Todos lo hemos probado en alguna ocasión. Aunque es una variante típica de cualquier punto de España, no hay un carajillo que se pueda comparar con el carajillo de Castellón. Un vaso pequeño, de café, que presenta tres colores y que maravilla a cualquiera que llega a nuestra provincia y quiere terminar una comida, una cena o uno de nuestros almuerzos.

Una zona con el alcohol quemado debajo, el café en el medio y una capa de crema de café coronando el “cremaet”. A ver dónde son capaces de hacer semejante obra de arte cafetera fuera de Castellón.

Origen incierto, tradición castellonera

El carajillo no tiene un origen claro.
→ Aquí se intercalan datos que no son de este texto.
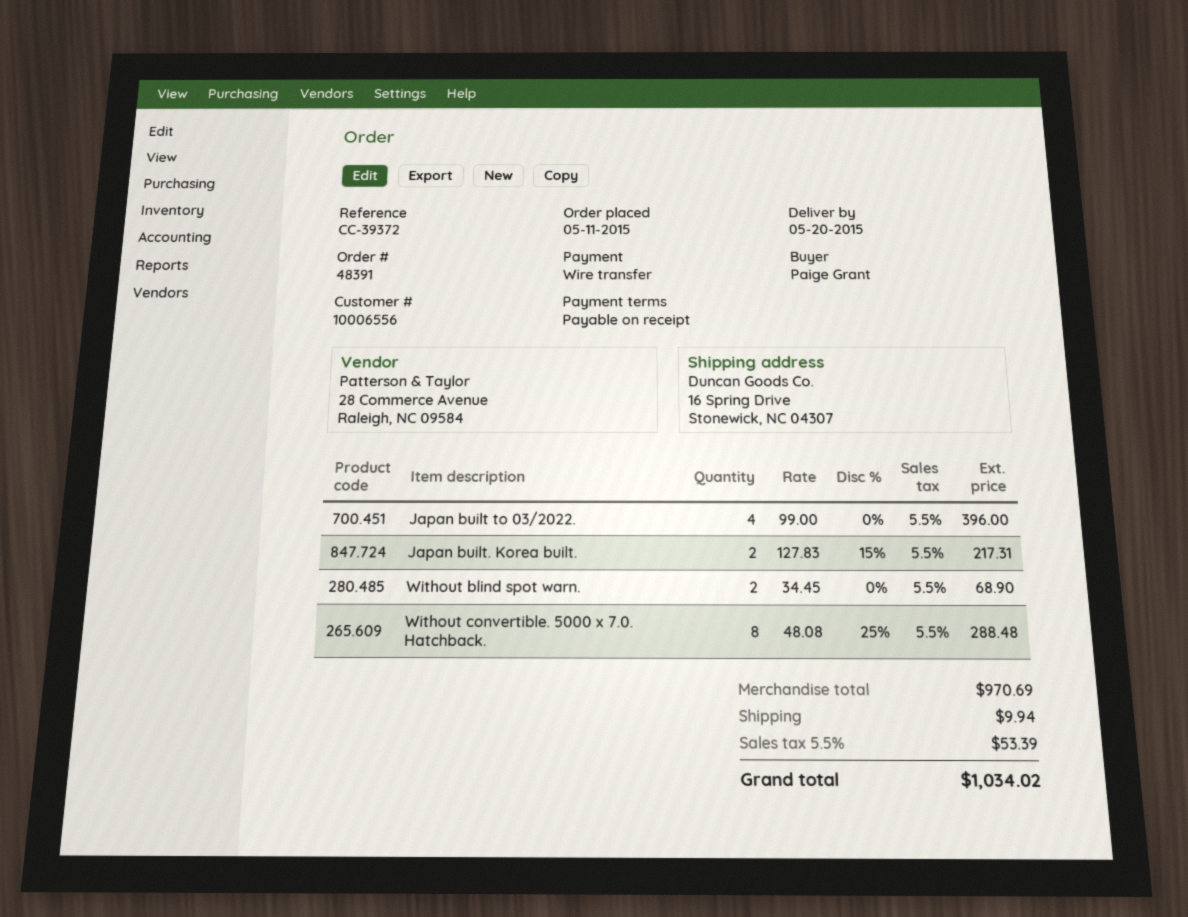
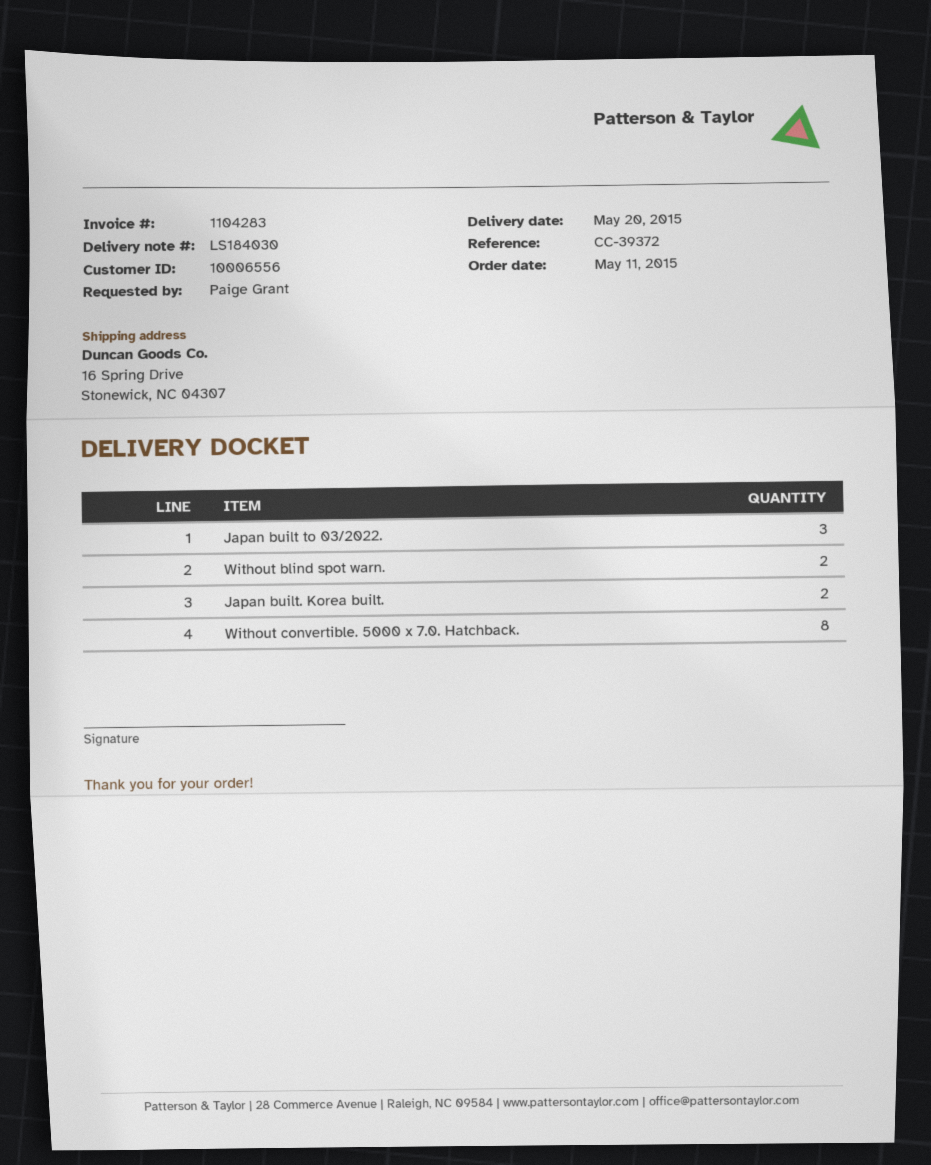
Japan built to 03/2022.: 4 -> 3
Hay quien dice que proviene de la herencia de los soldados españoles en la Cuba colonial. Allí era normal tomar un buen café de la región regado con un poco de ron, también propio de Cuba, para conseguir un poco de “corajillo” antes de cada batalla. Un origen que tiene visos de ser muy real, pero hay otros.

En la Estación de Francia de Barcelona, los arrieros esperaban su turno de carga y pedían un café y una copa. Para ganar tiempo, pedían que se lo mezclaran en el mismo vaso con la frase “que ara guillo”, o sea, que se iban enseguida. La deformación de “caraguillo” dio lugar a “carajillo”.
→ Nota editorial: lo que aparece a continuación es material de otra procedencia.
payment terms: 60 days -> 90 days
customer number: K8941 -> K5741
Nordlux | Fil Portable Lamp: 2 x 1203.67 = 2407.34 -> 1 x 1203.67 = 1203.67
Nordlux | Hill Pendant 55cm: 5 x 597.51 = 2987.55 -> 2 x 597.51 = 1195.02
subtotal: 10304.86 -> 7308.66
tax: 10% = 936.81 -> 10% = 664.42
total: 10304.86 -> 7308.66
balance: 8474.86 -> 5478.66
Sea cual sea el origen del carajillo, está claro que el mejor lugar para disfrutarlo es la provincia de Castellón. Cada profesional de hostelería tiene su propia receta, aunque todo se basa en el licor quemado en parte antes de mezclarlo con el café.
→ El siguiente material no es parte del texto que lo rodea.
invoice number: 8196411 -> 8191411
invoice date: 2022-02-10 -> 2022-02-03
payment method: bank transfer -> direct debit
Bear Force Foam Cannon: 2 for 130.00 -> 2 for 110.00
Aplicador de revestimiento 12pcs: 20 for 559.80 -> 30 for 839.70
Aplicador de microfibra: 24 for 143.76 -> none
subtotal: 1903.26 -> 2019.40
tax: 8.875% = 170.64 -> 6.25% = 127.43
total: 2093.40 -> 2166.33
El ron, coñac o cualquiera de los licores con que se quiera hacer se quema, junto con unos granos de café, cáscara de limón y un trozo de canela en rama. Mientras se remueve, el alcohol se quema y consume aportando un sabor más dulzón y agradable. Luego se añade el café y se sirve, bien caliente.

Hay quien sirve el carajillo de Castellón en el clásico vaso de café, donde se aprecia ese fuerte contraste de colores, mientras que otros optan por vasos de arcilla, que lo convierte en algo todavía más especial. Hay decenas de variedades y de hecho, muchas poblaciones de Castellón celebran concursos de elaboración de carajillos entre los bares del pueblo.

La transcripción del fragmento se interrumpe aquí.